▶ **Task details**
Find the lines below holding the word "shipping" and copy each of them.

== Materials provided

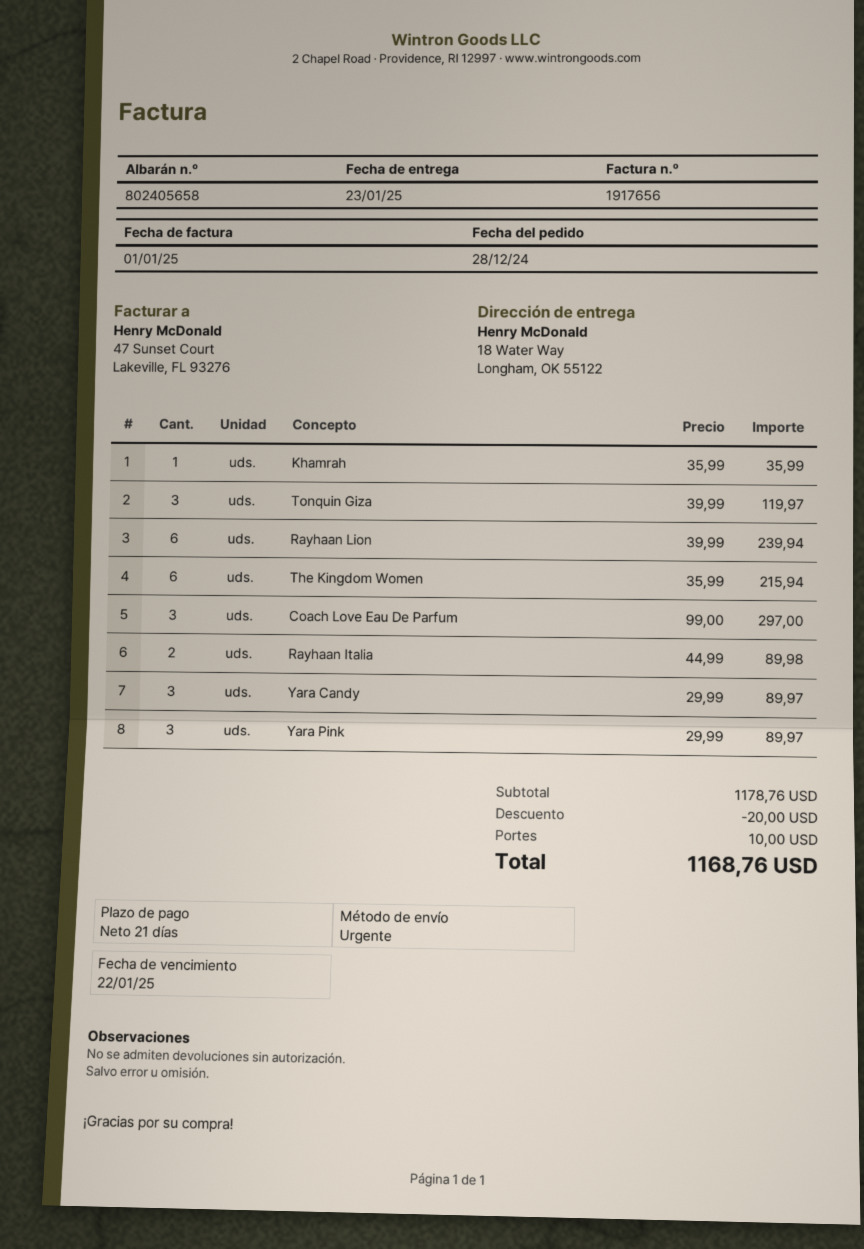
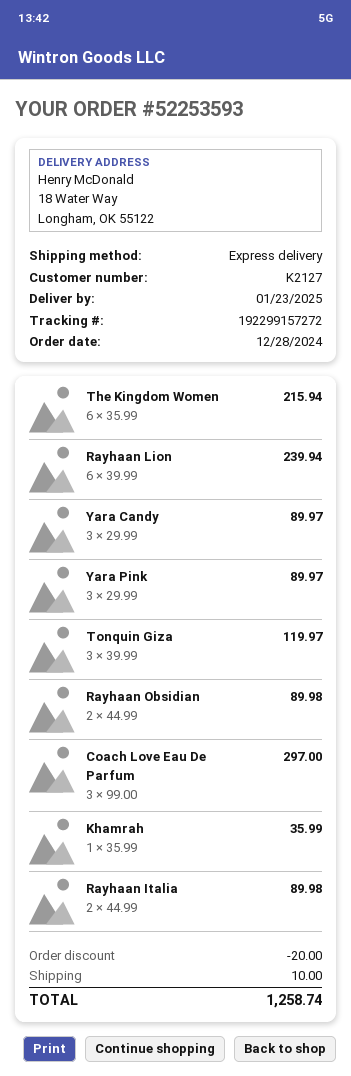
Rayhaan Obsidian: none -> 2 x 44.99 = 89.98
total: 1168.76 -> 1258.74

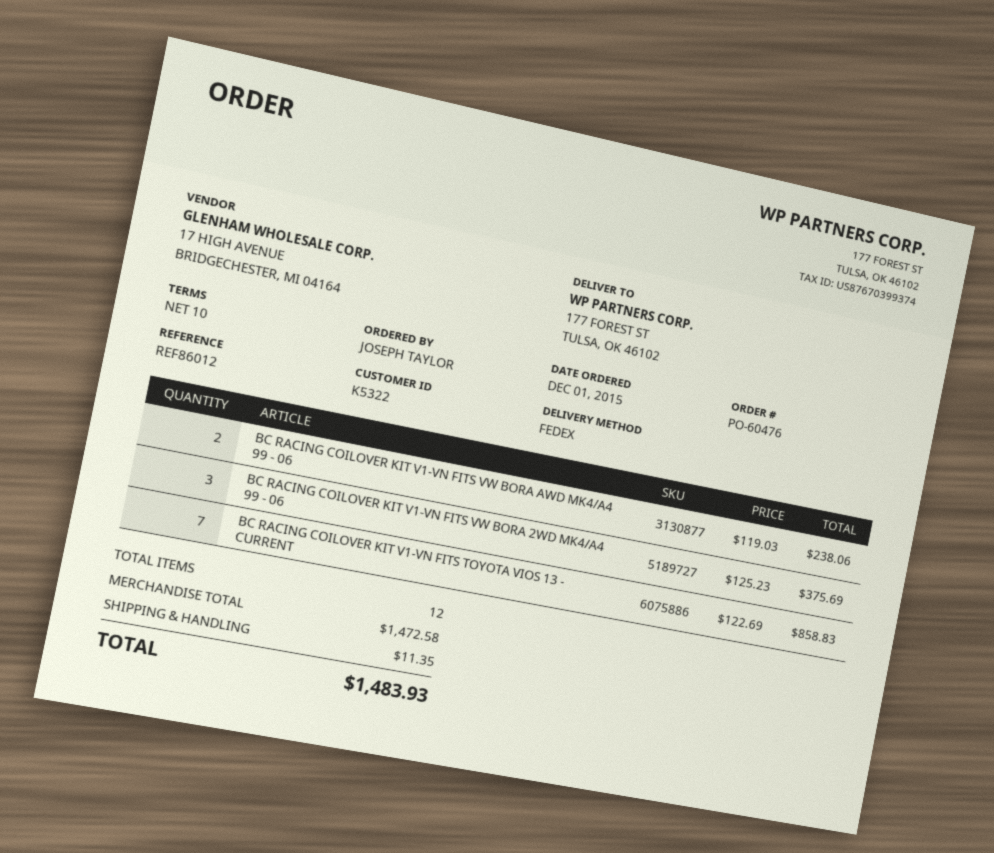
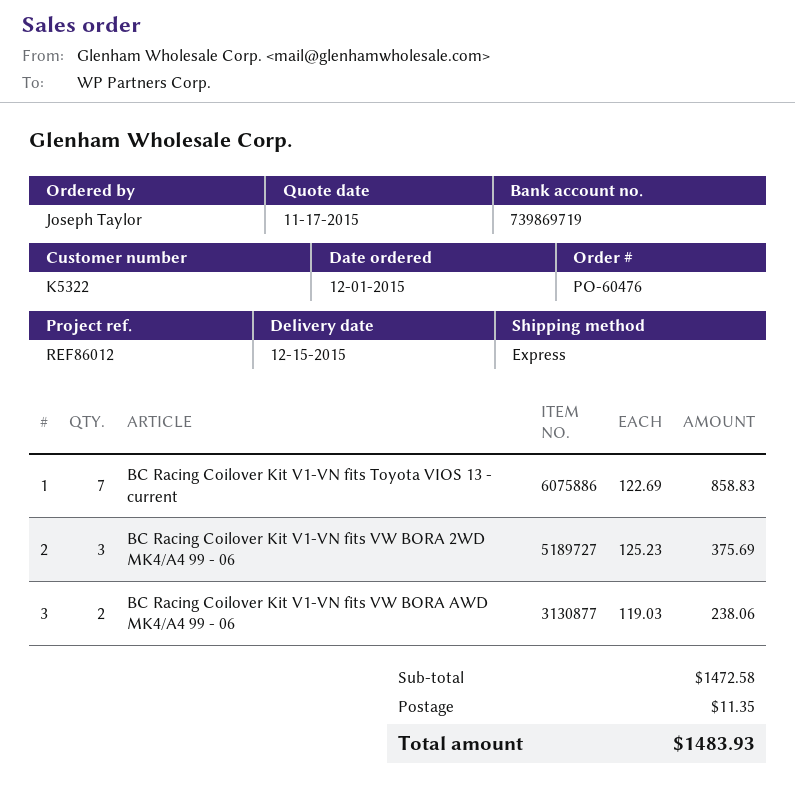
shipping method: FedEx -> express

====
== Materials provided

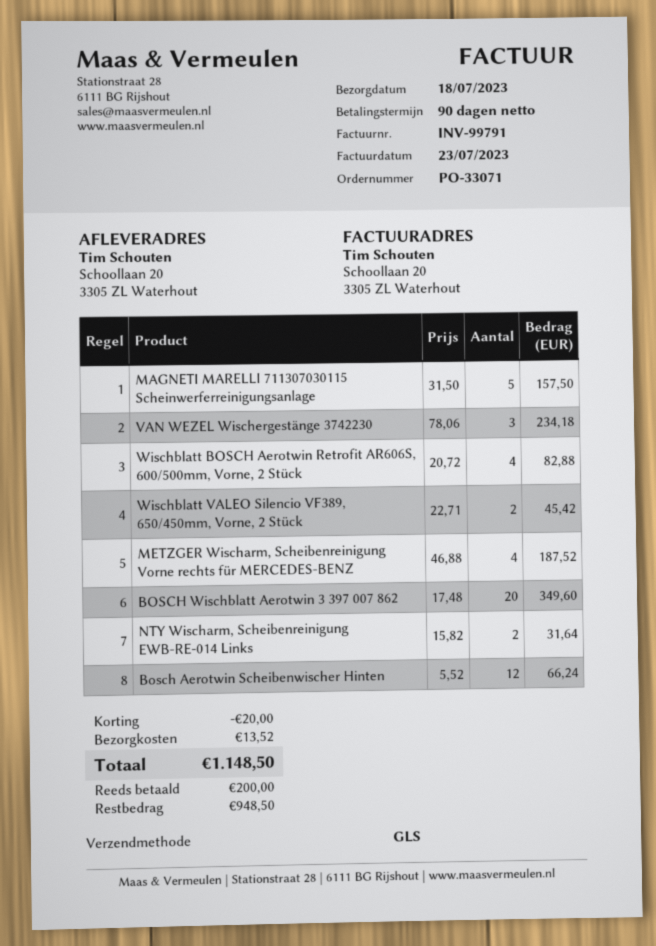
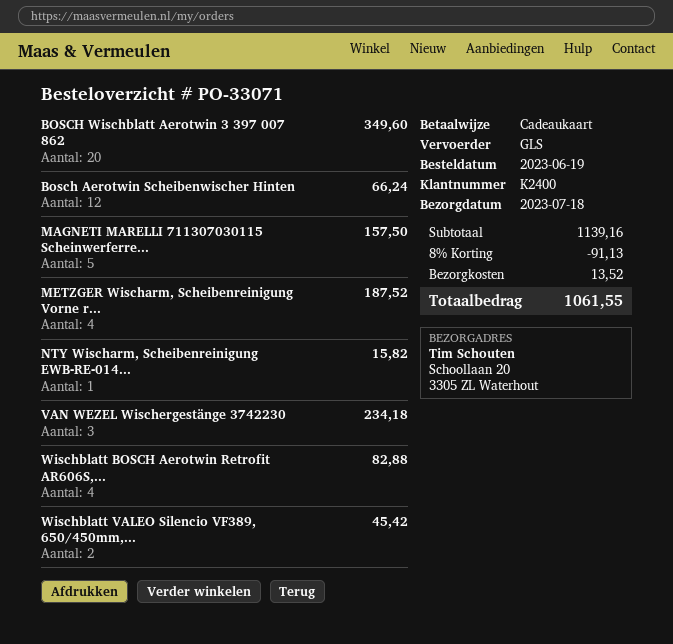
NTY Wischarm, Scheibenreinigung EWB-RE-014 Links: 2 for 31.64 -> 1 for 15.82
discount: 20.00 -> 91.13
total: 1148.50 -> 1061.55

====
== Materials provided

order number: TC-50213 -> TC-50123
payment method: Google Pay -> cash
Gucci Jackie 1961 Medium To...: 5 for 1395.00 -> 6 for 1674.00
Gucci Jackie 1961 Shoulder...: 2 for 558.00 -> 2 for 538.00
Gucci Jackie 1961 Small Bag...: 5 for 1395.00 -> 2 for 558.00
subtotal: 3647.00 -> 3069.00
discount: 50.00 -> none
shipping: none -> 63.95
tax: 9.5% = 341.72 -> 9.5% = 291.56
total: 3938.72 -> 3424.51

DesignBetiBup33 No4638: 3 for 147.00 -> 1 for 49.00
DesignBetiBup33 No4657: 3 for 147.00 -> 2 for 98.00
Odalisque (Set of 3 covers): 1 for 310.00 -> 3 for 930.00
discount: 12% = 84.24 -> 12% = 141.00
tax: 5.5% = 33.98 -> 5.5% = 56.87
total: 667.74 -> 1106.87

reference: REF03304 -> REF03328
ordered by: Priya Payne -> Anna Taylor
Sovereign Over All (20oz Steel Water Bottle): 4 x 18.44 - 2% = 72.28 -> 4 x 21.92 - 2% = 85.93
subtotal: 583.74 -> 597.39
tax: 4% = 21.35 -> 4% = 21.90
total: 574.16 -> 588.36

====

▶ **Expected answer**
shipping method: FedEx -> express
shipping: none -> 63.95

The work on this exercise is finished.